Corona-Krise: Biden will per Erlass neue Hilfen durchsetzen

Washington. Der neue US-Präsident Joe Biden will per Erlass neue Hilfen für die Bevölkerung in der Corona-Krise einführen, während Pläne für ein neues riesiges Konjunkturpaket auf Widerstand im Senat treffen. Dazu gehört eine bessere Versorgung Bedürftiger mit Lebensmitteln, wie das Weiße Haus am Freitag mitteilte.

Außerdem wolle Biden durchsetzen, dass Arbeitnehmer, die ihre Jobs wegen Corona-Risiken aufgeben, Arbeitslosengeld bekommen. Zudem werde er das Finanzministerium anweisen, die Übermittlung beschlossener Direktzahlungen an Einwohner zu verbessern.

Bei den Lebensmittelhilfen geht es unter anderem um die Versorgung einkommensschwacher Familien. Nach Angaben des Weißen Hauses sind in den USA etwa 29 Millionen Erwachsene und zwölf Millionen Kinder von einer „Hungerkrise“ betroffen. Viele Kinder aus ärmeren Haushalten sind auf Schulessen angewiesen - was ihnen nun fehlt, weil Bildungseinrichtungen wegen der Pandemie geschlossen sind.

Außerdem will Biden dafür sorgen, dass mehr Bundesbeschäftigte mindestens 15 Dollar pro Stunde bekommen.

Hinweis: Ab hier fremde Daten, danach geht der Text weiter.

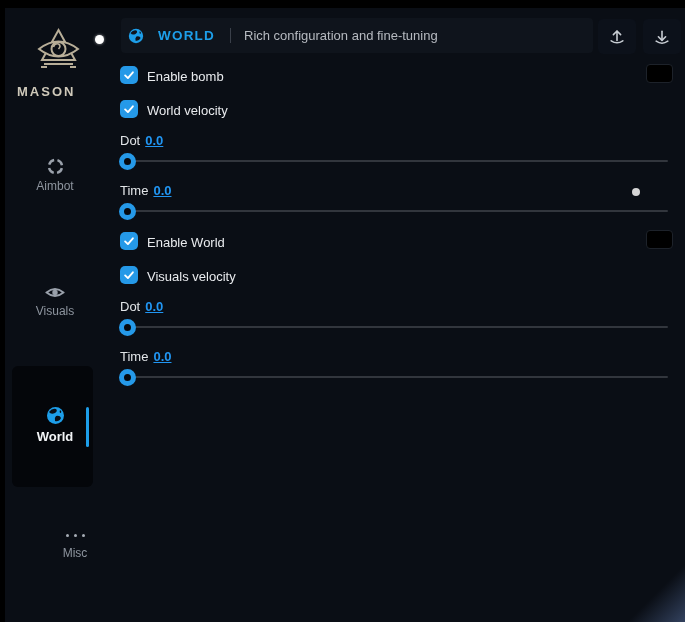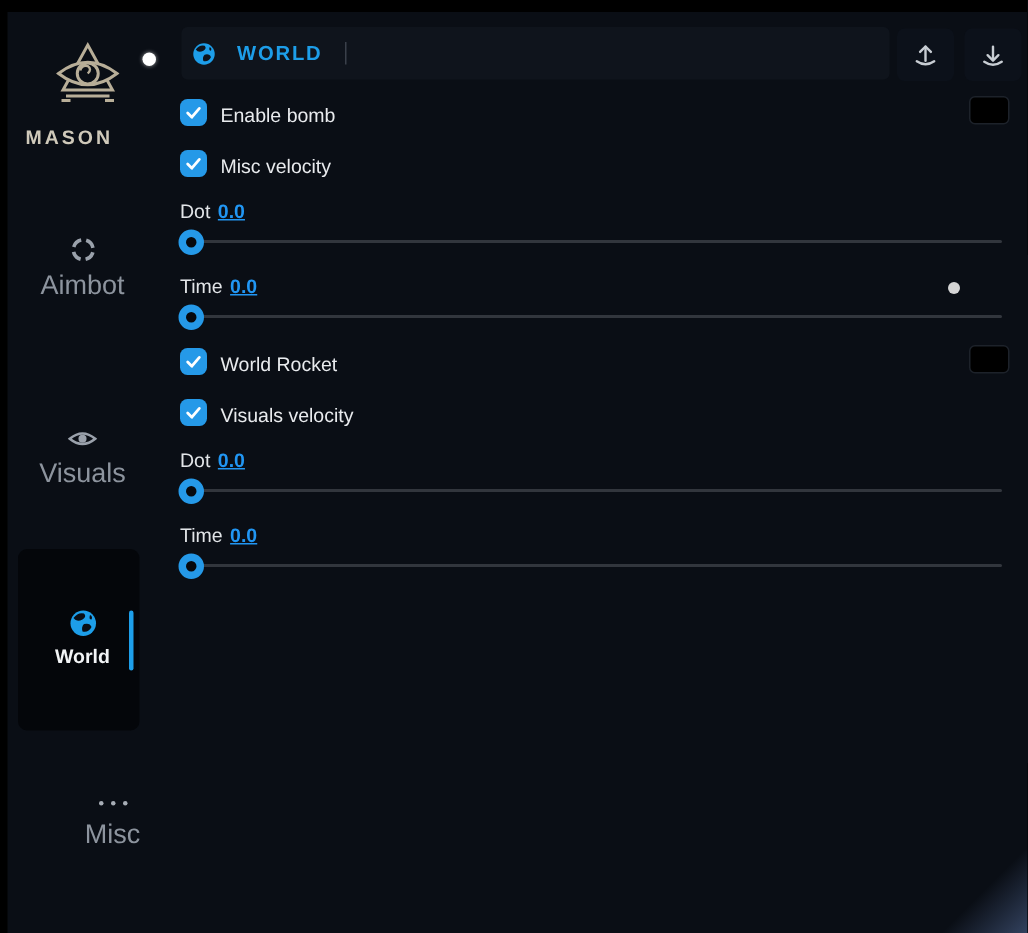"Rich configuration and fine-tuning" span.header-subtitle { html: none -> <span>Rich configuration and fine-tuning</span> }
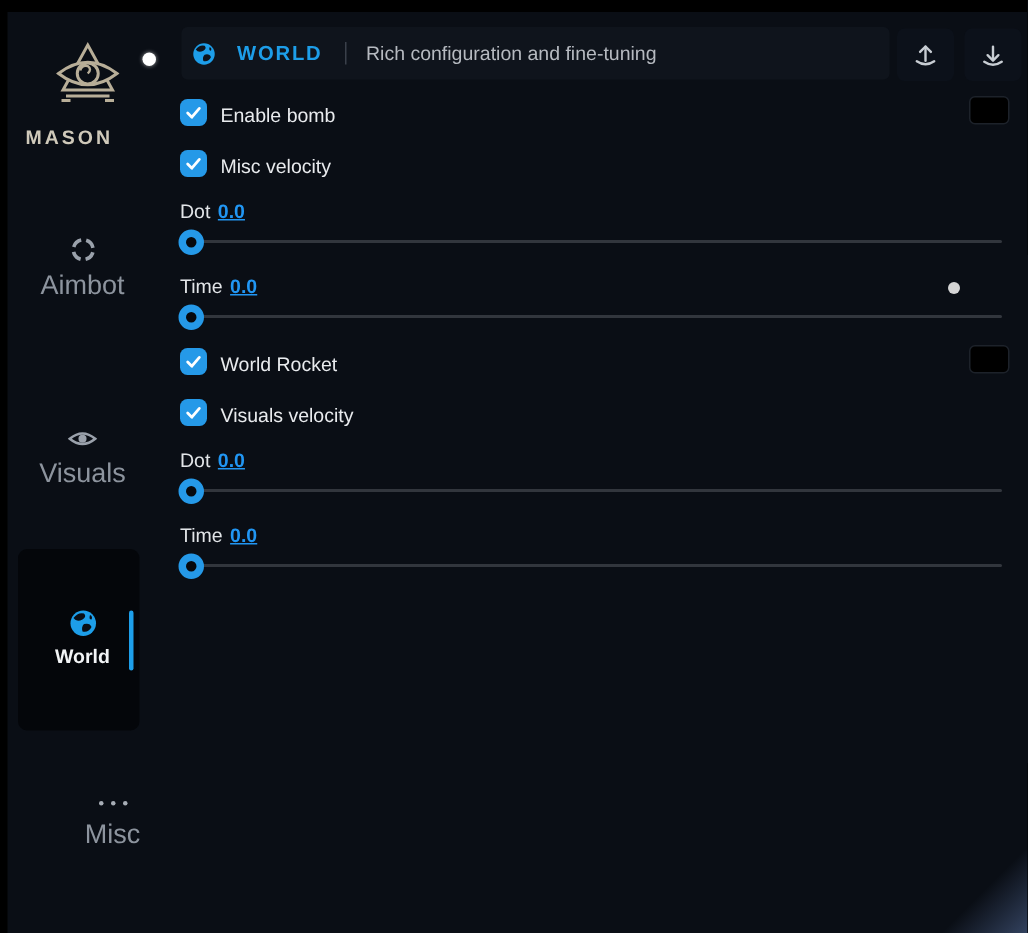"Misc velocity" div.cb-label { text: Misc -> World }
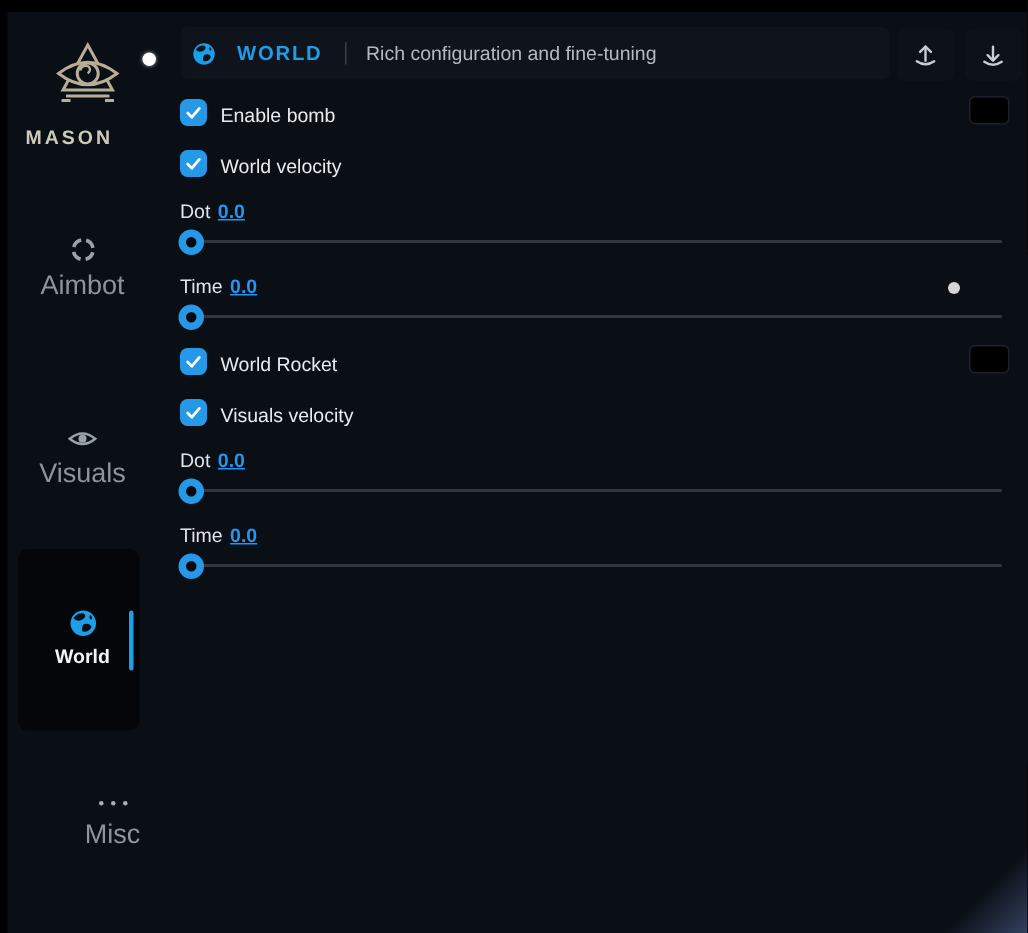"Aimbot" .nav-label { font-size: 18px -> 12px }
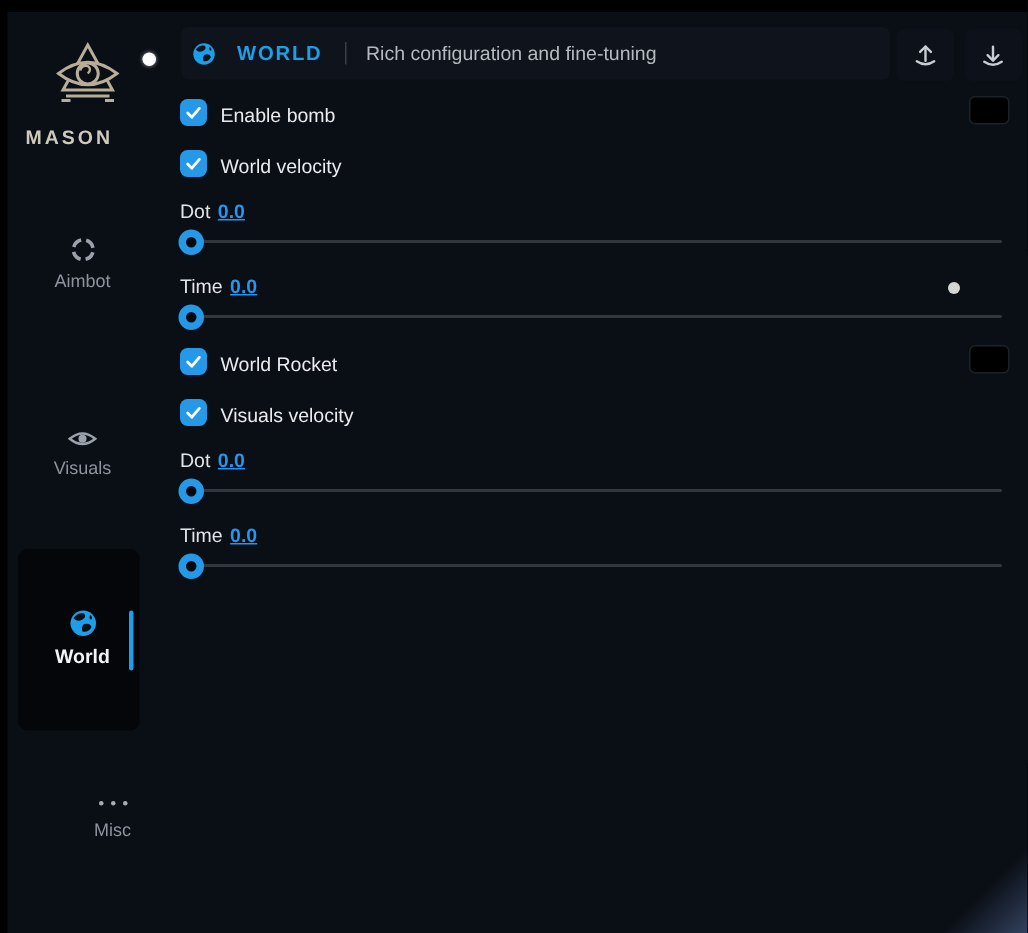"World Rocket" div.cb-label { text: World Rocket -> Enable World }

Der demokratische Präsident will auch mit einem weiteren Konjunkturpaket von 1,9 Billionen Dollar die Impfkampagne beschleunigen und gegen die Wirtschaftskrise ankämpfen. Dafür muss Biden die Zustimmung des Kongresses gewinnen. Im Senat kündigten mehrere Republikaner Widerstand an, weil ihnen der Betrag zu hoch ist.